The manufacturing boom promised by Trump has failed to materialize. Months after the implementation of his hallmark tariff policies, manufacturing jobs continue to decline, and industry activity has remained in prolonged contraction.

Trump once promised a ‘golden age’ for American manufacturing, but this prosperity is now receding. After years of economic intervention under both the Trump and Biden administrations, the number of manufacturing jobs in the United States has dropped to its lowest point since the end of the pandemic.

Federal data shows that in the eight months following Trump’s announcement of the ‘Liberation Day’ tariff, manufacturing jobs declined month by month, continuing a contraction trend that has seen over 200,000 jobs disappear since 2023. The index of factory activity tracked by the Institute for Supply Management remained in contraction territory for 26 consecutive months through December of last year, although a surprise rebound in new orders and production indexes in January caught analysts off guard. Manufacturing construction spending, which had surged under Biden-era funding for chips and renewable energy, fell month by month during Trump’s first nine months in office, according to estimates from the U.S. Census Bureau.

This gradual slowdown is, to some extent, a continuation of decades-long trends that shifted factory jobs overseas and accelerated the decline of Midwestern cities. In an industry where capital planning and construction cycles often span several years, reversing these trends will not happen overnight.

In November last year, the Federal Reserve significantly revised downward its estimates of total U.S. output since the pandemic when it conducted its annual revision of industrial production indicators.

“We never fully recovered from the pandemic,” said Josh Lehner, a U.S. economist at SGH Macro Advisors. Although automakers and chip manufacturers cut tens of thousands of jobs over the past year, the steady pace of layoffs across the industry suggests that job losses have been gradual.

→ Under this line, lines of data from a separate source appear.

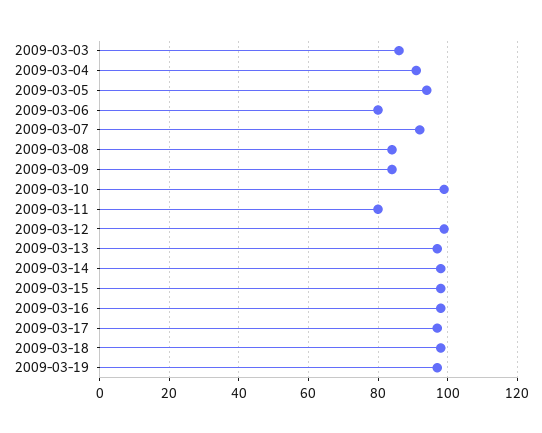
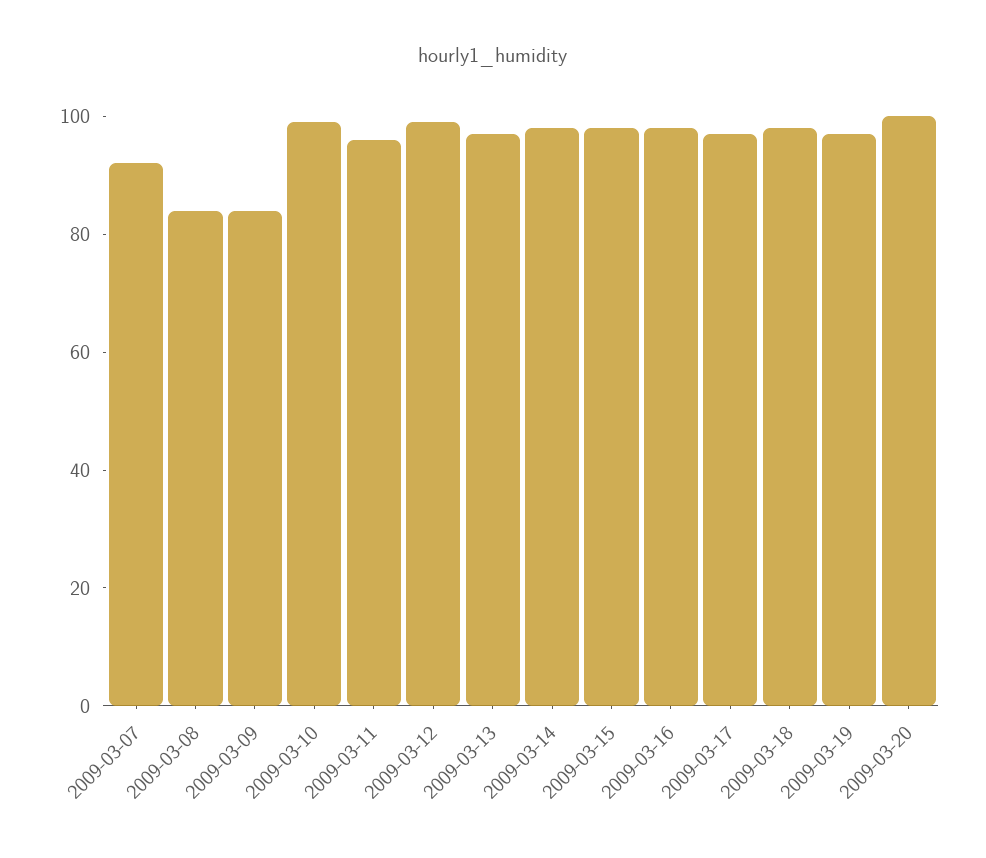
2009-03-03: 85 -> none
2009-03-04: 90 -> none
2009-03-05: 95 -> none
2009-03-06: 80 -> none
2009-03-11: 80 -> 95
2009-03-20: none -> 100

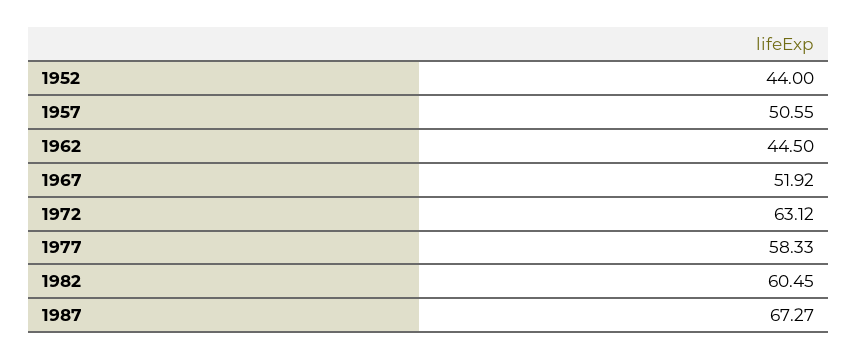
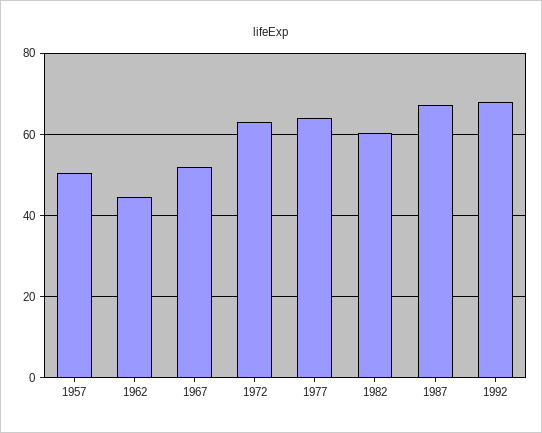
1952: 44 -> none
1977: 58.33 -> 64
1992: none -> 68

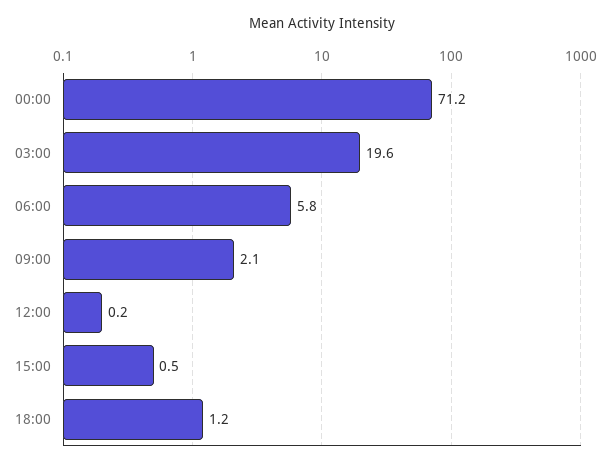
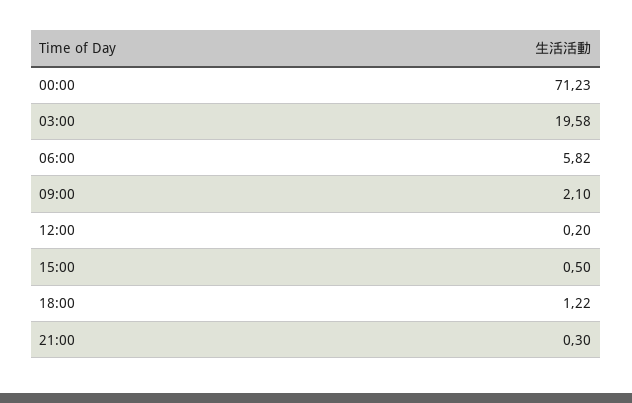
21:00: none -> 0.3

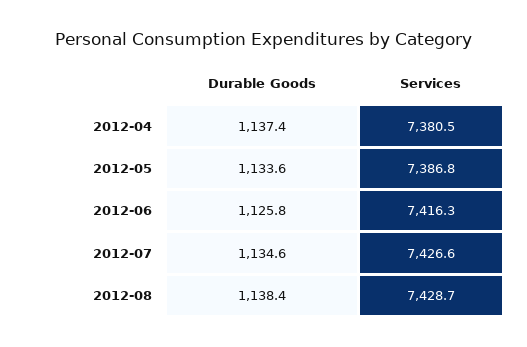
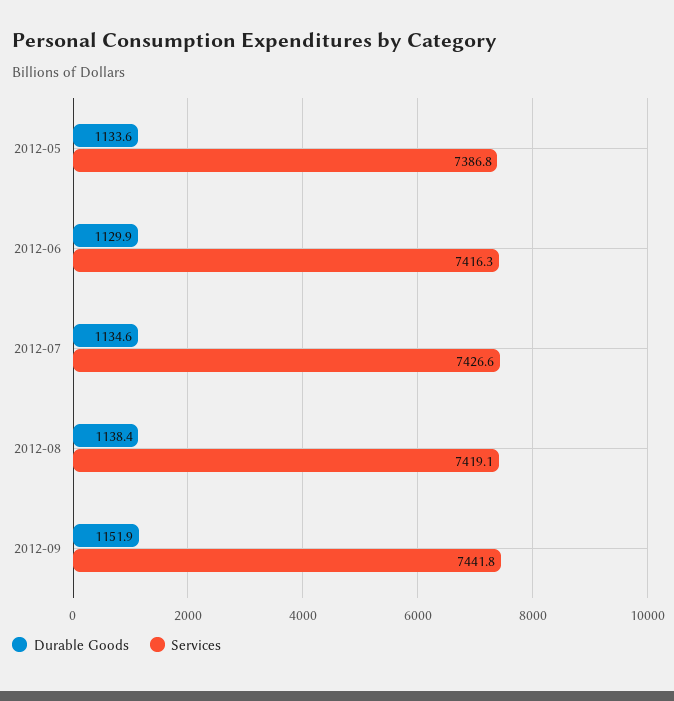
Durable Goods, 2012-04: 1137.4 -> none
Services, 2012-04: 7380.5 -> none
Durable Goods, 2012-06: 1125.8 -> 1129.9
Services, 2012-08: 7428.7 -> 7419.1
Durable Goods, 2012-09: none -> 1151.9
Services, 2012-09: none -> 7441.8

Lehner and other economists also pointed out signs that output has stabilized and even grown slightly, though increased efficiency may limit the number of new jobs created. A White House spokesperson highlighted a modest rise in manufacturing productivity in recent quarters and noted that wage growth for workers exceeded inflation over the past year.

U.S. manufacturing jobs

U.S. manufacturing job additions

In the long run, tariffs may achieve their intended effect of enhancing the competitiveness of some manufacturers relative to overseas producers. Economists believe that lowering interest rates and deregulation could also provide support. However, in the short term, tariffs have raised costs for many companies importing raw materials and components, forcing businesses reliant on foreign parts to raise product prices or hurriedly seek alternative supplies.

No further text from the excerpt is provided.